Many new terms had spread from specific areas of the dynamic Buenos Aires cultural scene: invented by screenwriters, used around the arts-and-crafts fair in Plaza Francia, culled from the vocabulary of psychoanalysis.
Lunfardo was influenced by Cocoliche, a dialect of Italian immigrants. Many cocoliche words were transferred to Lunfardo in the first half of the 20th century.

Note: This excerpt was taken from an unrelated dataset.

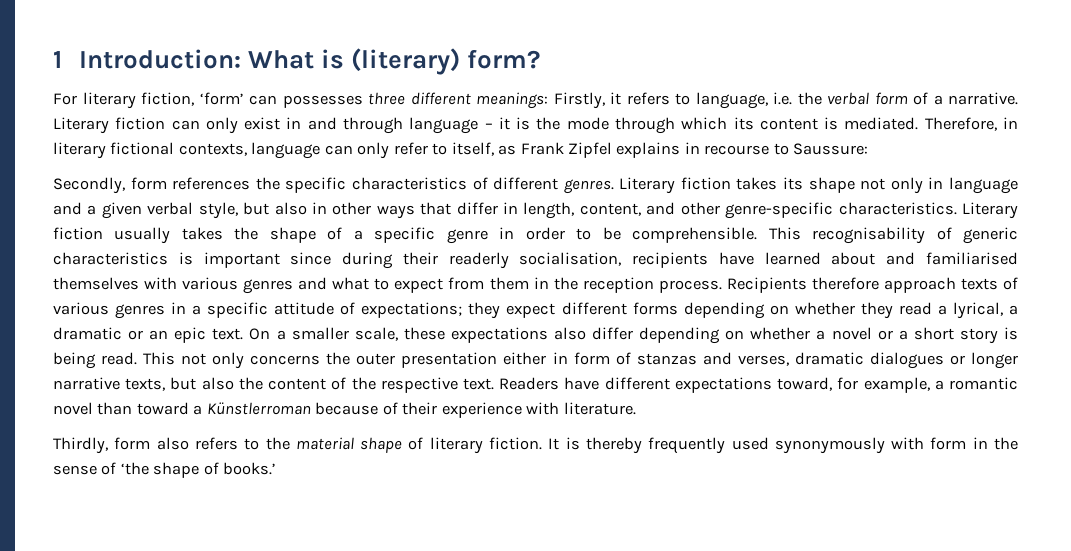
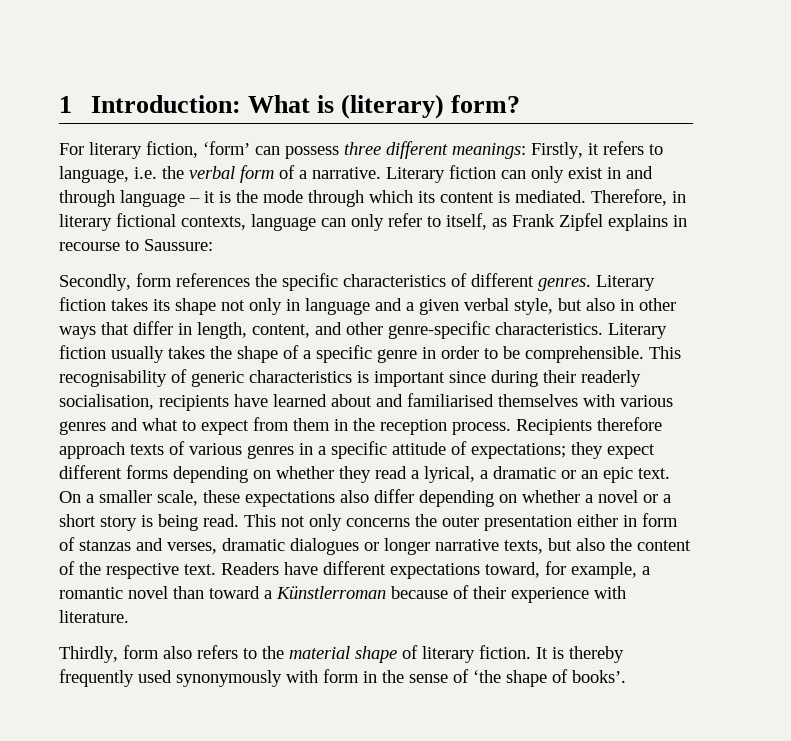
- For literary fiction, ‘form’ can possesses three different meanings: Firstly, it refers to language, i.e. the verbal form of a narrative.
+ For literary fiction, ‘form’ can possess three different meanings: Firstly, it refers to language, i.e. the verbal form of a narrative.
- It is thereby frequently used synonymously with form in the sense of ‘the shape of books.’
+ It is thereby frequently used synonymously with form in the sense of ‘the shape of books’.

For example:
lonyipietro - "fool"
fungi - "mushroom" → in Lunfardo: "hat"
vento - "wind" → in Lunfardo: "money"
matina - "morning"
mina - "girl"
laburar - "to work"
minga - "nothing!"
yeta - "bad luck"
yira - "to walk around ", "to ramble aimlessly", etc
salute! - "cheers!"
Some Italian linguists, because of the Cocoliche influences, argue that the Lunfardo can be considered a pidgin of the Italian language.
Suffixes
A rarer feature of Porteño speech that can make it completely unintelligible is the random addition of suffixes with no particular meaning, usually making common words sound reminiscent of Italian surnames, for no particular reason, but playful language. These endings include -etti, -ellieli, -oni, -eni, -anga, -ango, -enga, -engue, -engo, -ingui, -ongo, -usi, -ula, -usa, -eta, among others. Examples: milanesamilanga, cuadernocuadernelli, etc.